Серафима подымалась рано, до первых петухов, — так было заведено и так велось сейчас. Нехотя, с трудом отрываясь от его губ и рук, Зоря босиком, как пришла, скользнула в свою комнатку.
Он слышал, как, тихо ступая при своей грузности, вышла из своей половины старшая сестра, с мягкой здоровой протяжностью зевнула, сотворила тихую молитву перед Богородицей с лампадкой, поминая с глубокими вздохами отца и мать, тихонько посидела на лавке, наверное, раздумывая о своих домашних, теперь так усложнившихся заботах, затем стала растоплять печь, шурхать горшками, ставить самовар, что-то заносить из холодных сенцов...
Как взглянет он ей в глаза? И такой ли будет Зоря, не спохватится ли она, не загорюет ли, что непоправимое сделано.

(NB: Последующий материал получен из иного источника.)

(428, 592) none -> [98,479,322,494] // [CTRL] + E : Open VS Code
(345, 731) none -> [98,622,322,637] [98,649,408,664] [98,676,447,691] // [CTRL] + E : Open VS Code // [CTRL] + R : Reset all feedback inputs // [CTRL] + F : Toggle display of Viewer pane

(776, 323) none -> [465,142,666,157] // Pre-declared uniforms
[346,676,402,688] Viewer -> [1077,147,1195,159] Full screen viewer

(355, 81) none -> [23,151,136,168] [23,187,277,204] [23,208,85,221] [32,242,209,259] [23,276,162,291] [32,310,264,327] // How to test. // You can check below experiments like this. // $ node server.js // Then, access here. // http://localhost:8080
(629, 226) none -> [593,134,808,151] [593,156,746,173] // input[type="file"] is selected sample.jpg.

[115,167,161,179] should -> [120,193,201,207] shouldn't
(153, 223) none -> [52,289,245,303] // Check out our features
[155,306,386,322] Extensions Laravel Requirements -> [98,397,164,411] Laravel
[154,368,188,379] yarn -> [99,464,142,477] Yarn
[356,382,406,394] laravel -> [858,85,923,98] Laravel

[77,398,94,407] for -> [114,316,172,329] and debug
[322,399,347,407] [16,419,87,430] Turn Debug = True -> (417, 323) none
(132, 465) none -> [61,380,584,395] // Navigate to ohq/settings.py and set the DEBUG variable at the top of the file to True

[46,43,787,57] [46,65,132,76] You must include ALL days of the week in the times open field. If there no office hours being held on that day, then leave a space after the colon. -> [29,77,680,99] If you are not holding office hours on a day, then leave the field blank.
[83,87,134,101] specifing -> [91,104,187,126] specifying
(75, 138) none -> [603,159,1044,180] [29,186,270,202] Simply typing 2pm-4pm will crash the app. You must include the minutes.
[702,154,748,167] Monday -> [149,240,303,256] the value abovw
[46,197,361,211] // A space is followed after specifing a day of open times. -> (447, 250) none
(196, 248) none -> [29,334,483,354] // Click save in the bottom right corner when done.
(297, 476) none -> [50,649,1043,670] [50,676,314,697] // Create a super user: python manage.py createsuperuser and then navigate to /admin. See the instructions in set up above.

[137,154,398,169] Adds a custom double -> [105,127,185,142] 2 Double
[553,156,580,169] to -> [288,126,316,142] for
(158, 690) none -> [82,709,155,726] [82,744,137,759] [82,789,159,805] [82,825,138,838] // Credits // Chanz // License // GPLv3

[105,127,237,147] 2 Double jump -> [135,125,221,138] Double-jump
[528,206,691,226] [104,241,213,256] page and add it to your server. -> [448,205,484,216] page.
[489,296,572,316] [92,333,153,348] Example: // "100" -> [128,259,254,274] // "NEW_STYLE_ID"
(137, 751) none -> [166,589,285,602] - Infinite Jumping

Нет, он не причинит сестрам никакого зла, никакой обиды, и Зоря и Серафима никогда не пожалеют о том, что в этом доме полюбили его, Бутина... Клянусь памятью всех, кто мне дорог!
14
— И насчет собак гоже! — вдруг услышал он деловитый доверительный голос рядом. Это, заскучав, снова подъехал Петя-Петушок Яринский. — Насчет собак тоже упреждал.
— Каких собак, — не понял Бутин, — ты о чем, Петя?
— Ежли настоящая охота, без собаки никак! Когда с отцом хаживали, то у нас мунгалка была, здоровущая, черная, косматая, как леший злая была, а до чего ж умная! И силища! У других и белковые собаки, и кабаньи, и зверовые, а у нас, верьте не верьте, одна на всех: и на секача идет, и на сохатого, и волка случалось запросто загрызет! Ну и за сторожа тож, за домом глядела. Но дома тосковала, спит, а во сне, не вру, ногами перебирает и тявкает: зверя видит! От старости померла. Вот эти мохнатки, рукавицы то есть, с ее шкуры поделаны, и сапоги были, да сносил.
Бутин слушал, а про себя думал: счастливый человек, простодушный Петя Яринский: ездит за кучера, сопровождает хозяина, трудится в саду, заботлив к матери, на учебу не захотел, жениться не помышляет. Одно на уме: с ним ездить да охотиться.
Яринский, подслышавши, что ли, мысли Бутина, повернул к нему круглую голову и без всякого перехода спросил:
— Михаил Дмитриевич, очень интересуюсь, как там Нютка наша в Москве-то? Должно, шибко хорошо живется с Петром Дарионы-чем? Уж и Нерчинск наш ей не нужон!